北欧諸国はまた、独立した労働組合と強力な社会保障網を通じた強力な労働力保護を重視しています。注目すべきは、これらの国々が一人当たりGDPで常に世界で最も豊かな国の一つにランクインし、イノベーションにおいても卓越していることです。
グリーン変革と労働問題
イベントで講演したデンマーク大使ニコライ・プリッツ氏は、グリーン経済の需要を満たす適切なスキルを持つ労働力なしには、グリーン移行は実現できないと強調した。グリーン移行は多くの新たな雇用機会をもたらす一方で、低技能労働者、インフォーマルセクターで働く人々、あるいは汚染を伴う仕事に従事する人々を置き去りにするリスクもある。

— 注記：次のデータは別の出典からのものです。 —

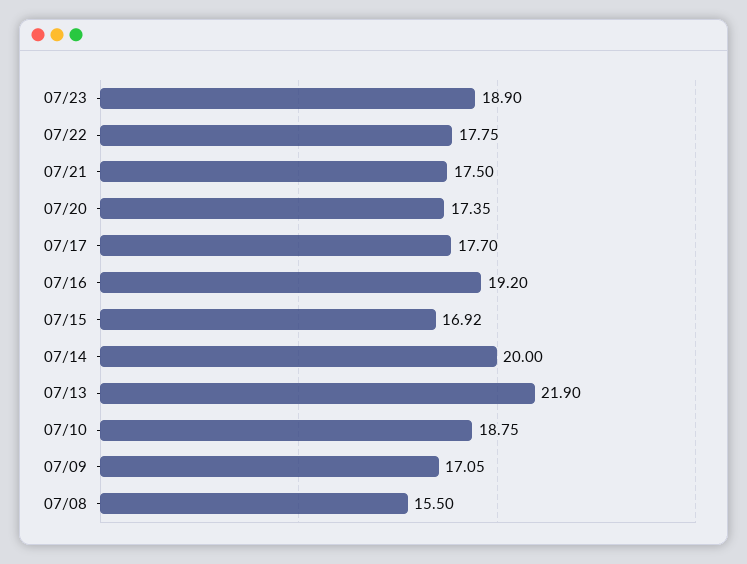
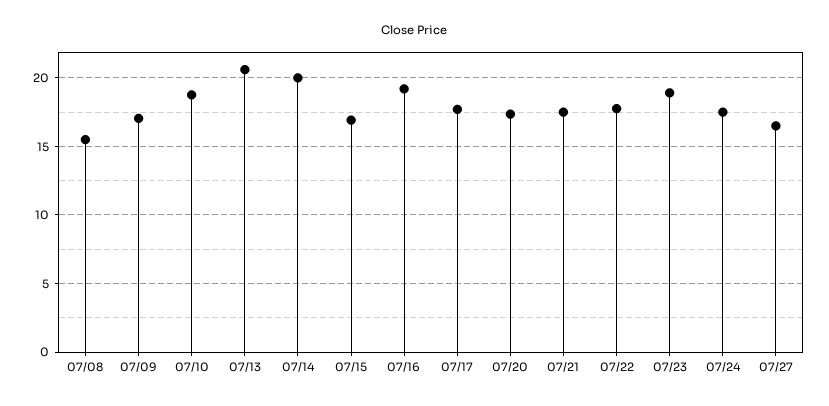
07/13: 21.9 -> 20.5
07/24: none -> 17.5
07/27: none -> 16.5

したがって、北欧諸国は、過去40年間のグリーン移行から得た経験と教訓を、ベトナムのパートナーや友人と共有したいと考えています。ニコライ・プリッツ大使は、「これがベトナムにとって、進行中のグリーン移行のニーズに効果的に対応するだけでなく、同様に重要な、公正な労働移行を確保し、社会的弱者の経済的懸念を考慮した労働市場を構築するためのインスピレーションとなることを願っています」と述べました。

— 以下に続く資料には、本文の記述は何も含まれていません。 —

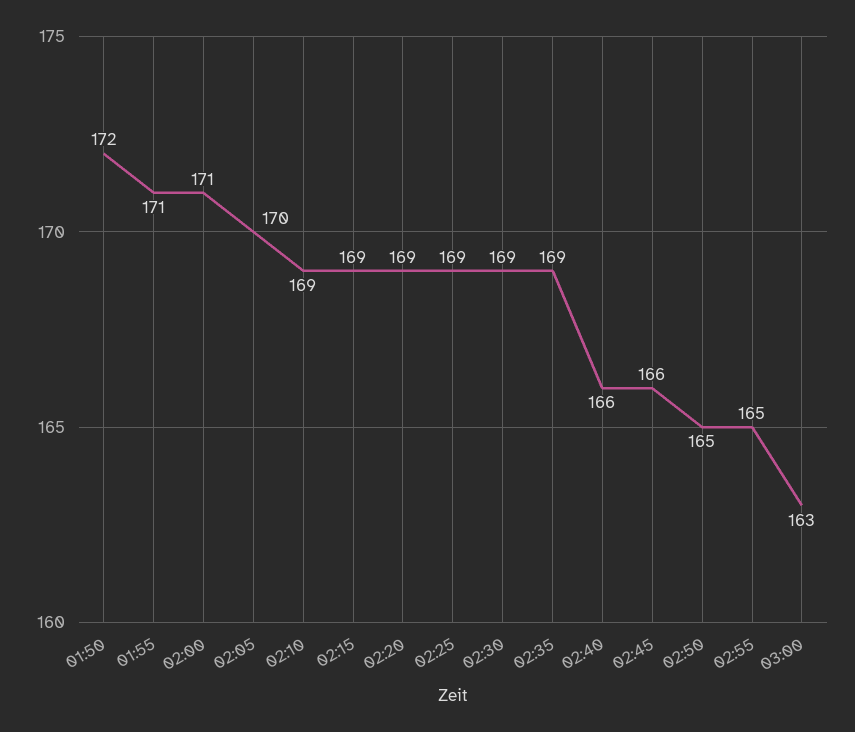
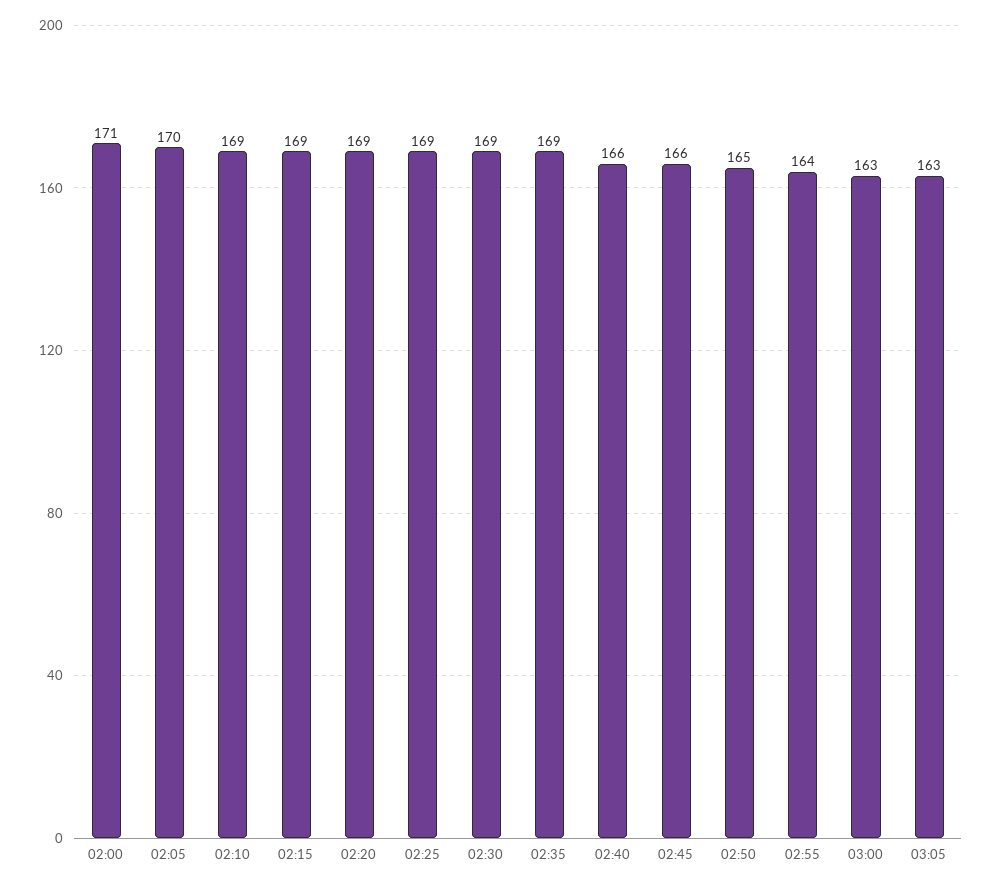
01:50: 172 -> none
01:55: 171 -> none
02:55: 165 -> 164
03:05: none -> 163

ノルディック・デイズ2024では、北欧諸国から講演者が集まり、職業訓練とスキル開発、職場における対話とディーセント・ワーク、イノベーションと生産性、社会福祉制度など、幅広いテーマについて知見を共有しました。関係政府機関や北欧の民間セクターの代表者もイベントに出席し、それぞれの視点を共有しました。

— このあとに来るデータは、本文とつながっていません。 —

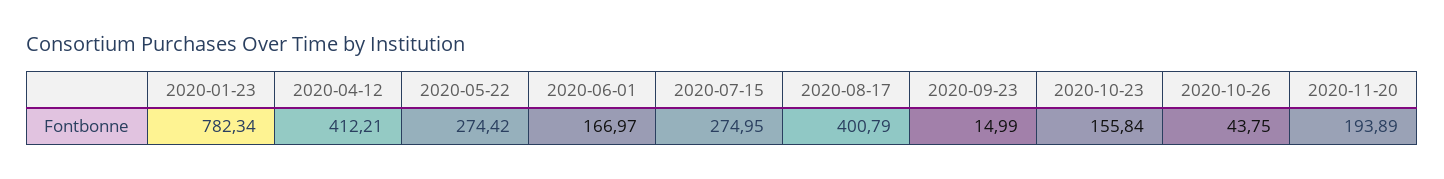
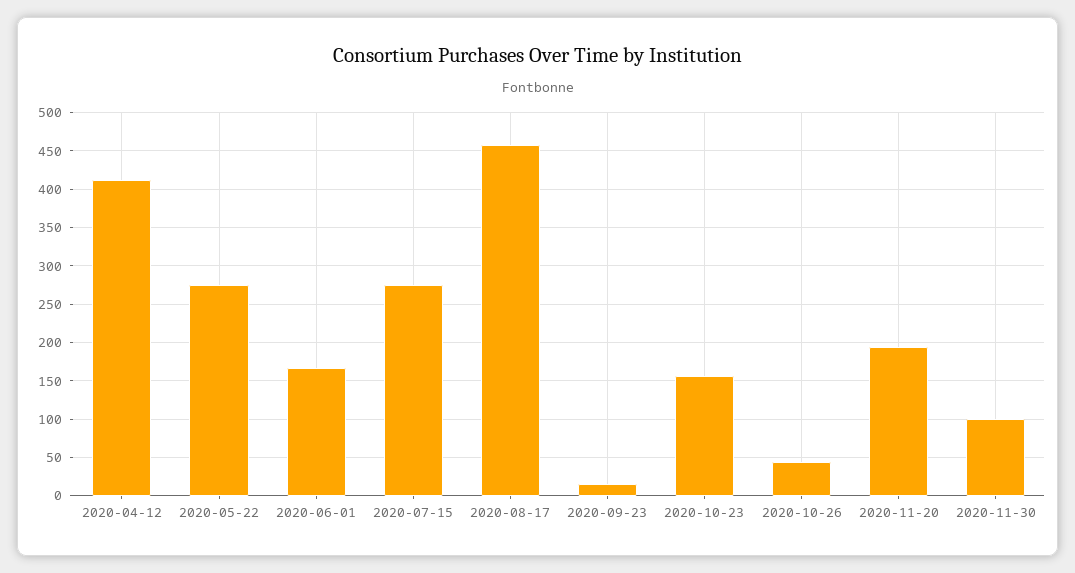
2020-01-23: 782.34 -> none
2020-08-17: 400.79 -> 460
2020-11-30: none -> 100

スウェーデンのイノベーション機構Vinnova、スウェーデンのH&M、ノルウェーのJotunとNHO(ノルウェー企業連盟)、フィンランドのWärtsiläとEduCluster、デンマークのLEGO LMV、国際労働機関(ILO)など、多くの企業がベトナムのダイナミックで発展する労働市場に貢献したいという強い意欲を表明しました。
EU・ベトナム自由貿易協定(EVFTA)は、EUとベトナムの間に新たな貿易・投資機会を創出しました。関税撤廃、市場アクセスの促進、知的財産の保護、労働者の権利強化、環境保護を通じて、EVFTAはベトナムの労働市場に多大な利益をもたらしました。この協定は、特に労働集約型セクターにおいてベトナム企業の市場アクセスを拡大し、雇用機会の拡大と労働市場全体の発展につながりました。さらに、協定の持続可能性に関する章では、持続可能な慣行の重要性が強調されており、ベトナムの長期的な経済と環境の繁栄にさらに貢献しています。
EVFTAを完全に実施し、北欧モデルの要素の導入を検討することで、ベトナムは労働市場を強化し、イノベーションを促進し、生産性を向上させ、持続可能な経済成長を促進することができます。